[Saved data entries]
____________________

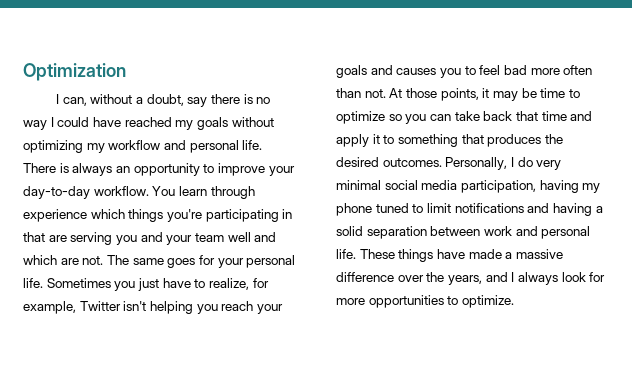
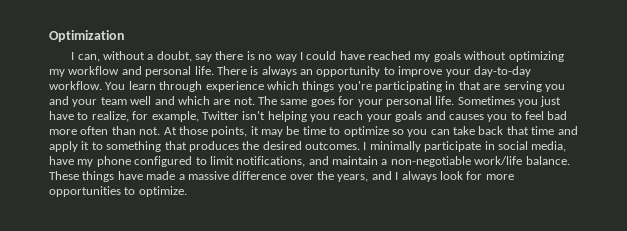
[445,157,562,170] [336,180,579,193] Personally, I do very minimal social media participation, having -> [363,141,567,152] [49,156,74,165] I minimally participate in social media, have
[375,203,409,213] tuned -> [134,156,193,167] configured
[454,203,603,216] [336,226,591,239] [336,249,356,259] notifications and having a solid separation between work and personal life. -> [236,156,570,167] notifications, and maintain a non-negotiable work/life balance.

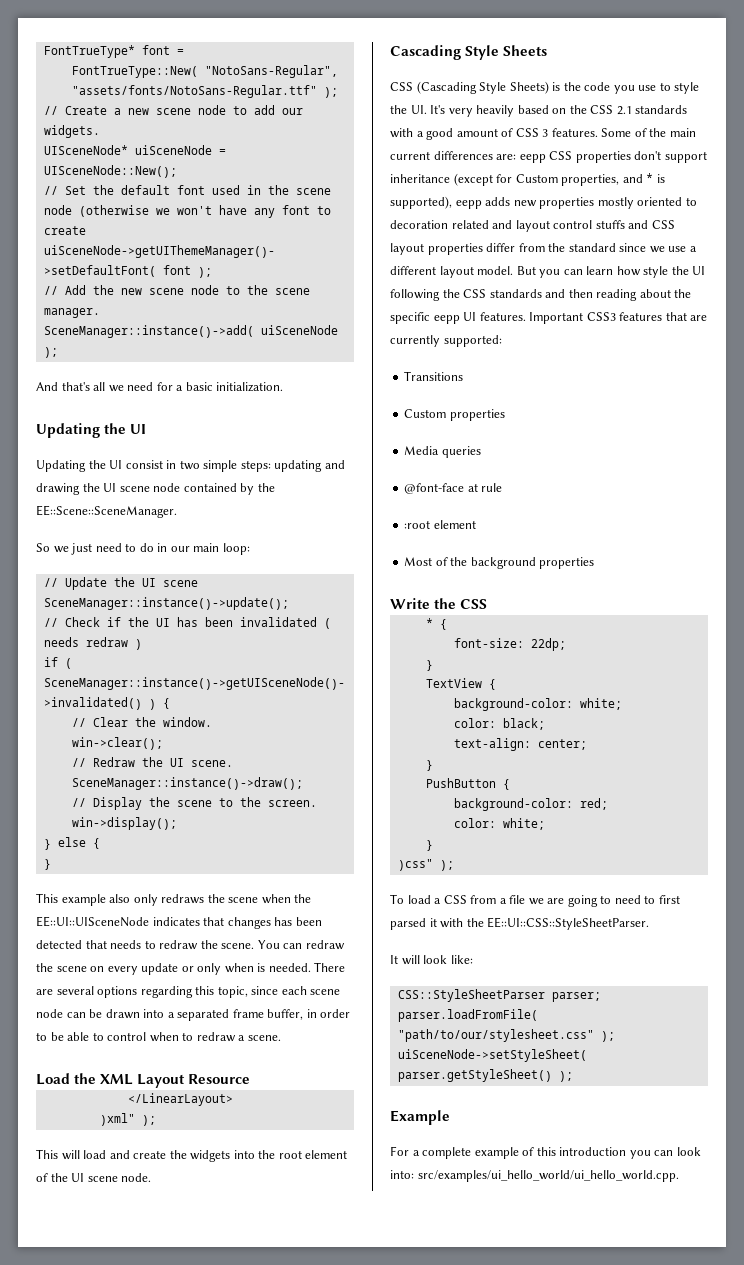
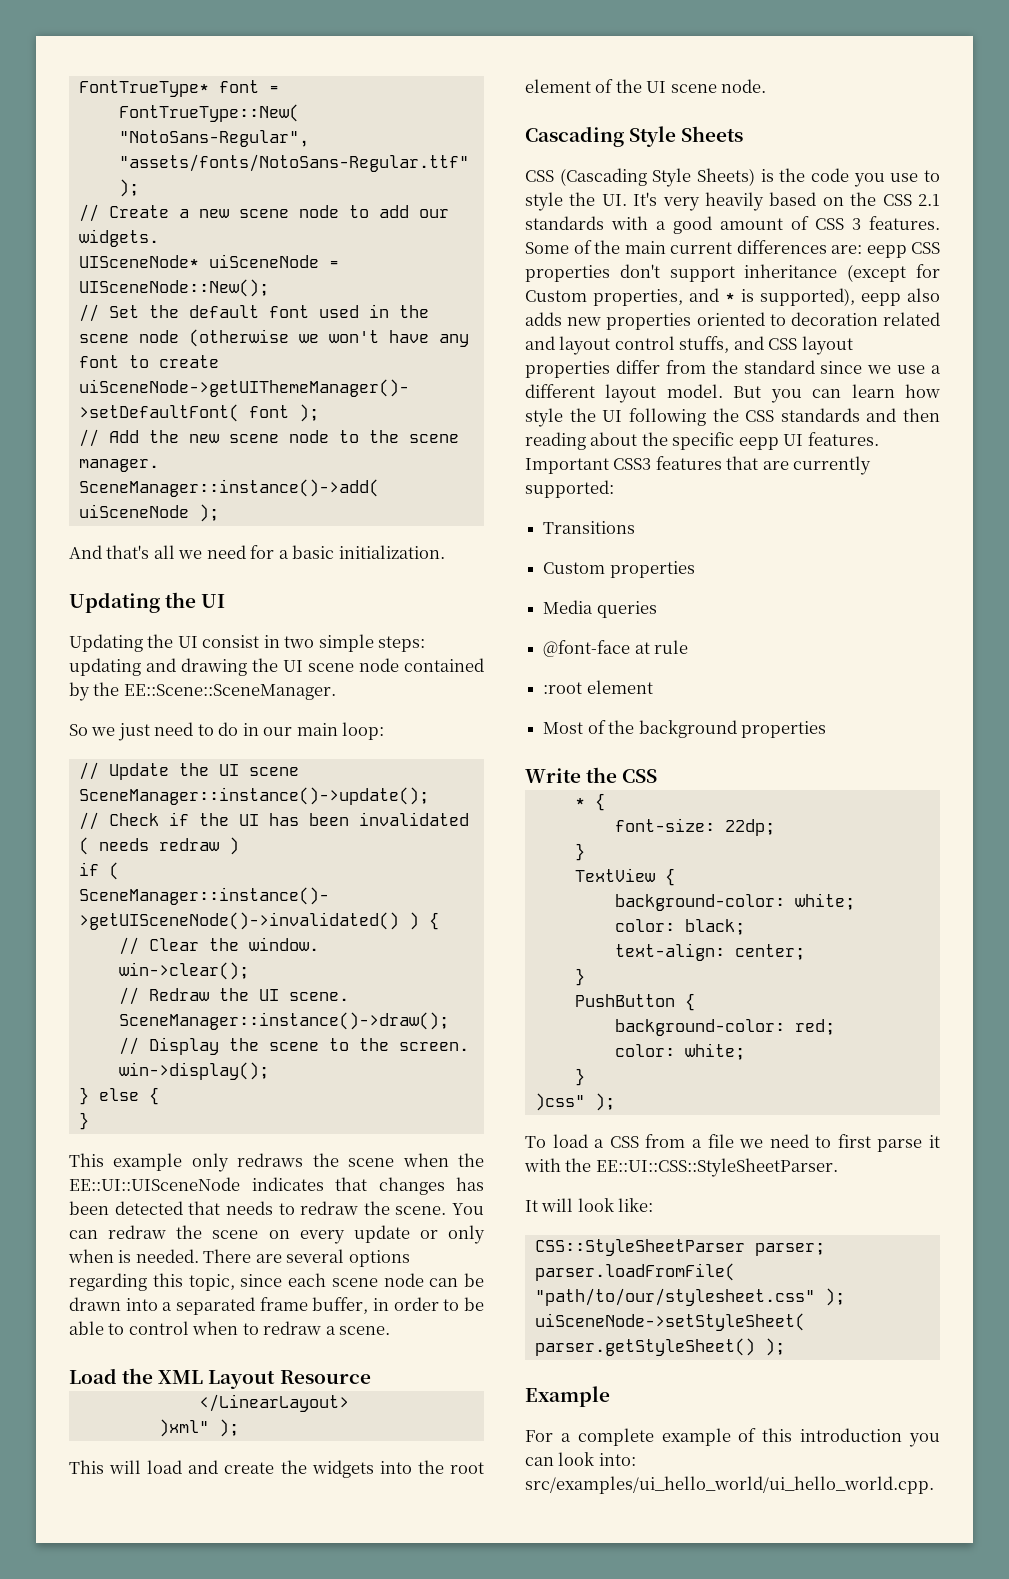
[109,894,131,903] also -> (183, 1162) none
(482, 204) none -> [907,288,940,302] also
[597,197,634,209] mostly -> (692, 321) none
[595,220,625,229] stuffs -> [679,336,730,353] stuffs,
[547,895,612,907] are going to -> (764, 1143) none
[390,918,426,930] parsed -> [877,1139,923,1152] parse

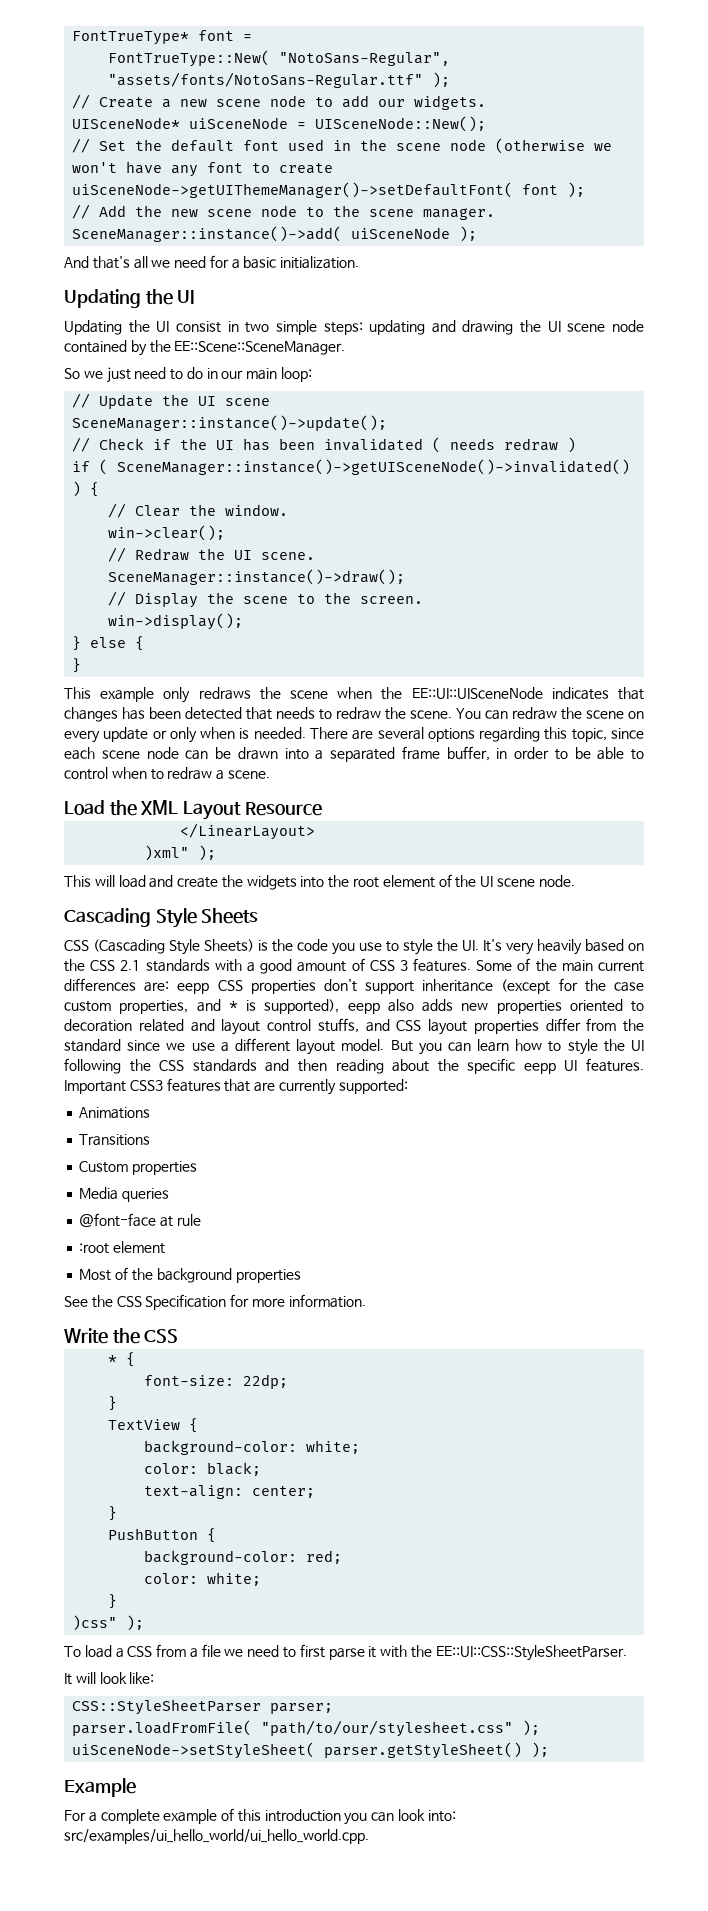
[525,290,587,302] Custom -> [584,979,644,992] [64,1001,111,1012] the case custom
(940, 391) none -> [548,1041,562,1052] to
(614, 489) none -> [79,1107,151,1119] // Animations
(826, 729) none -> [64,1294,366,1310] // See the CSS Specification for more information.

____________________

**Assigned task:**
Reproduce every line in the records above that contains the word "none".

**Exercise response:**
[109,894,131,903] also -> (183, 1162) none
(482, 204) none -> [907,288,940,302] also
[597,197,634,209] mostly -> (692, 321) none
[547,895,612,907] are going to -> (764, 1143) none
(940, 391) none -> [548,1041,562,1052] to
(614, 489) none -> [79,1107,151,1119] // Animations
(826, 729) none -> [64,1294,366,1310] // See the CSS Specification for more information.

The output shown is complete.